Work order: Should an entry include a picture, omit the picture and still repeat everything else exactly.

Dataset extract:
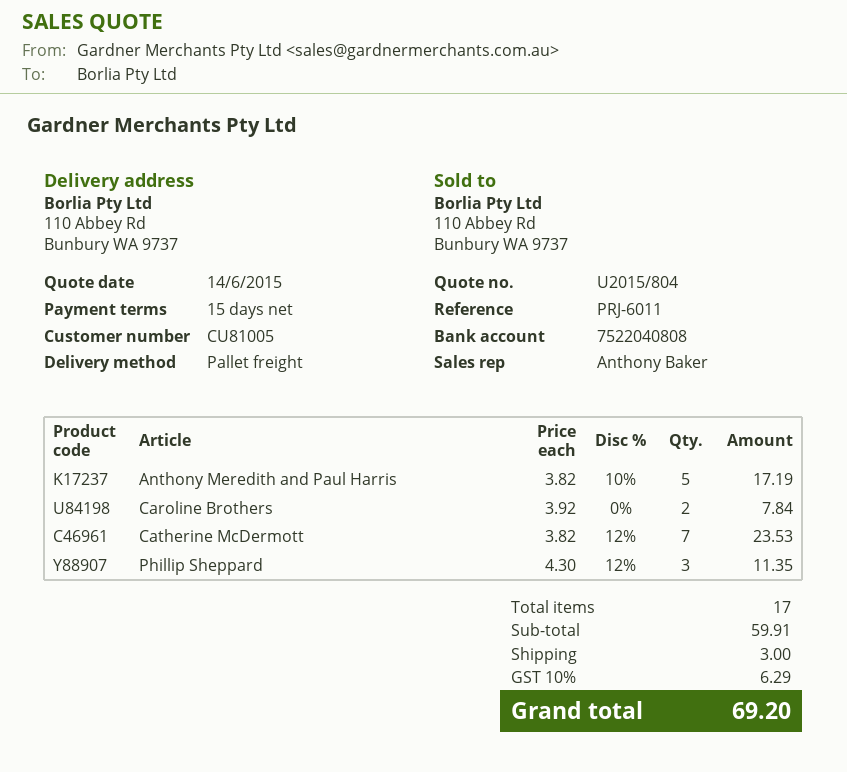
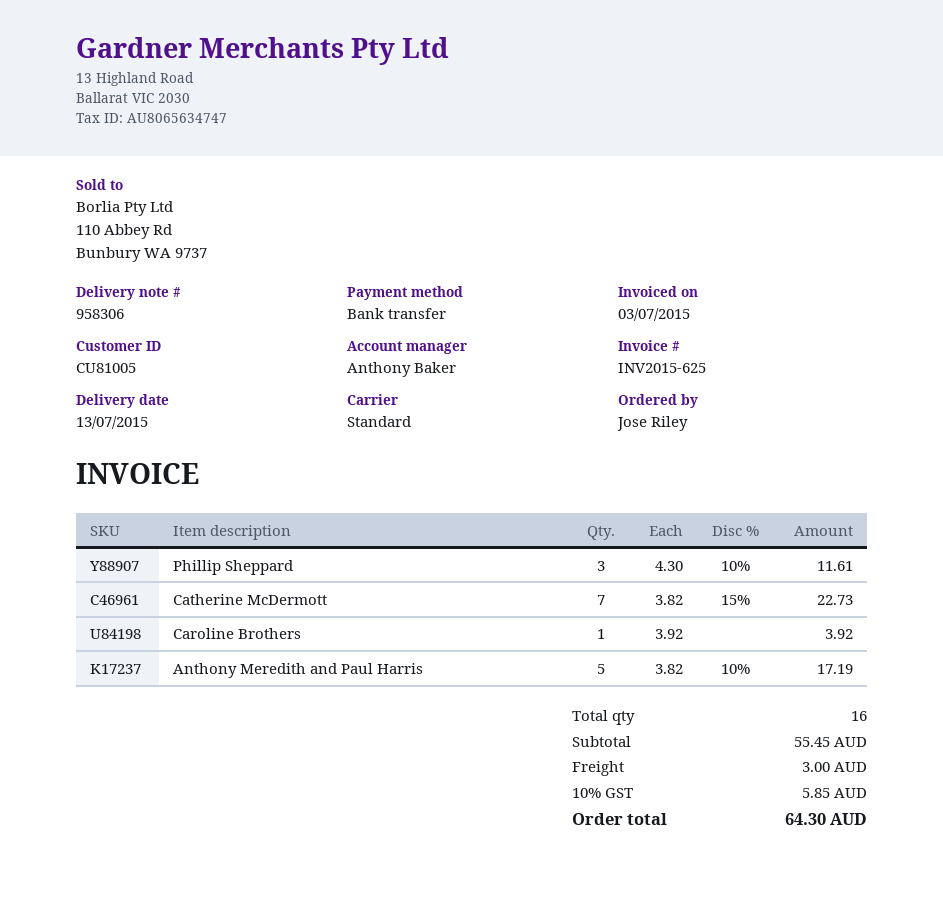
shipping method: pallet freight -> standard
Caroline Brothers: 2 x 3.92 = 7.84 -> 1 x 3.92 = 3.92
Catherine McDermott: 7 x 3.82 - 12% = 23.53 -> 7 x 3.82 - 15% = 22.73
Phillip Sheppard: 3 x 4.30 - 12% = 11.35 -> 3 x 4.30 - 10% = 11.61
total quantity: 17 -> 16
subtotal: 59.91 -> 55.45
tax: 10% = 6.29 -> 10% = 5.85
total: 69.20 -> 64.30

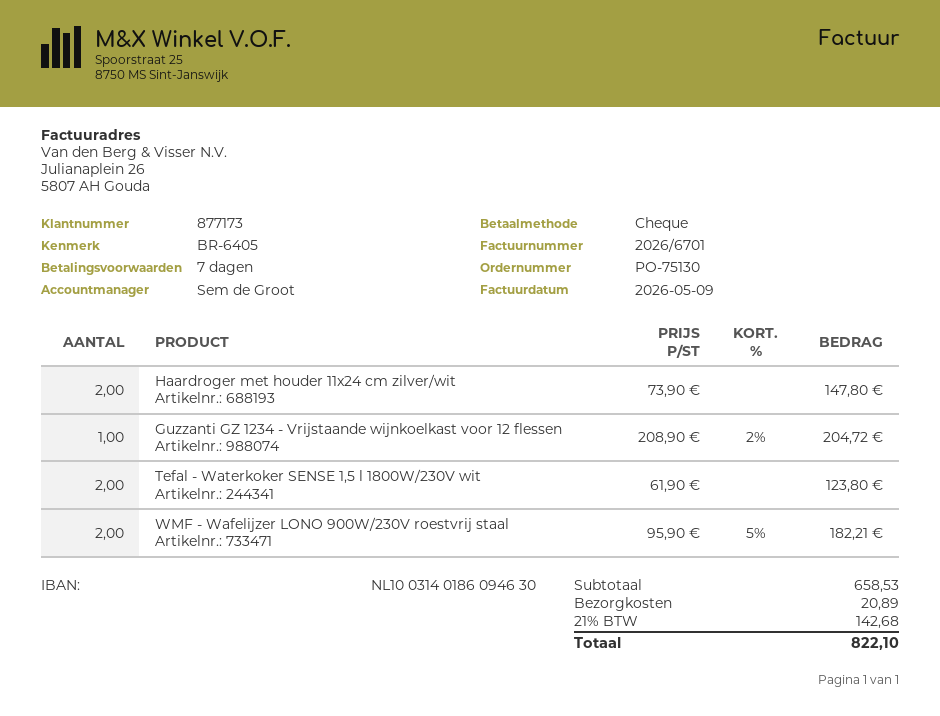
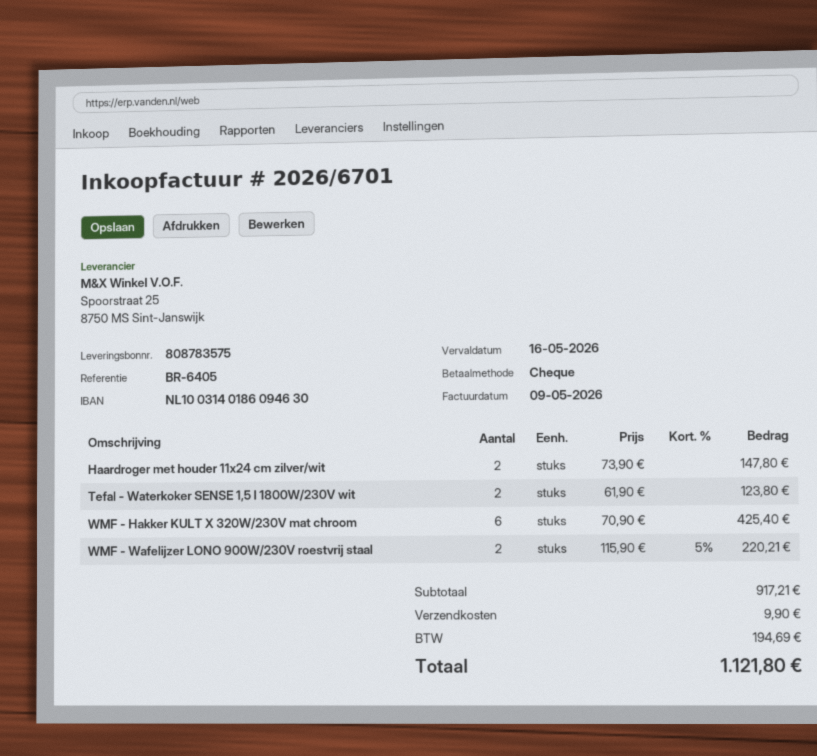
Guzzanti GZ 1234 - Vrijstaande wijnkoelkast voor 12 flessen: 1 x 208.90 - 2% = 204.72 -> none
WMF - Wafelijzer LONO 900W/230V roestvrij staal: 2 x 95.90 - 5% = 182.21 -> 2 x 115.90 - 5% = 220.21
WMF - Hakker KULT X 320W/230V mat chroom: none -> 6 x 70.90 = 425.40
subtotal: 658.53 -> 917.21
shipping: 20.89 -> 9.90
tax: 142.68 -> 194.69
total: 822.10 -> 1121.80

Task answer:
shipping method: pallet freight -> standard
Caroline Brothers: 2 x 3.92 = 7.84 -> 1 x 3.92 = 3.92
Catherine McDermott: 7 x 3.82 - 12% = 23.53 -> 7 x 3.82 - 15% = 22.73
Phillip Sheppard: 3 x 4.30 - 12% = 11.35 -> 3 x 4.30 - 10% = 11.61
total quantity: 17 -> 16
subtotal: 59.91 -> 55.45
tax: 10% = 6.29 -> 10% = 5.85
total: 69.20 -> 64.30

Guzzanti GZ 1234 - Vrijstaande wijnkoelkast voor 12 flessen: 1 x 208.90 - 2% = 204.72 -> none
WMF - Wafelijzer LONO 900W/230V roestvrij staal: 2 x 95.90 - 5% = 182.21 -> 2 x 115.90 - 5% = 220.21
WMF - Hakker KULT X 320W/230V mat chroom: none -> 6 x 70.90 = 425.40
subtotal: 658.53 -> 917.21
shipping: 20.89 -> 9.90
tax: 142.68 -> 194.69
total: 822.10 -> 1121.80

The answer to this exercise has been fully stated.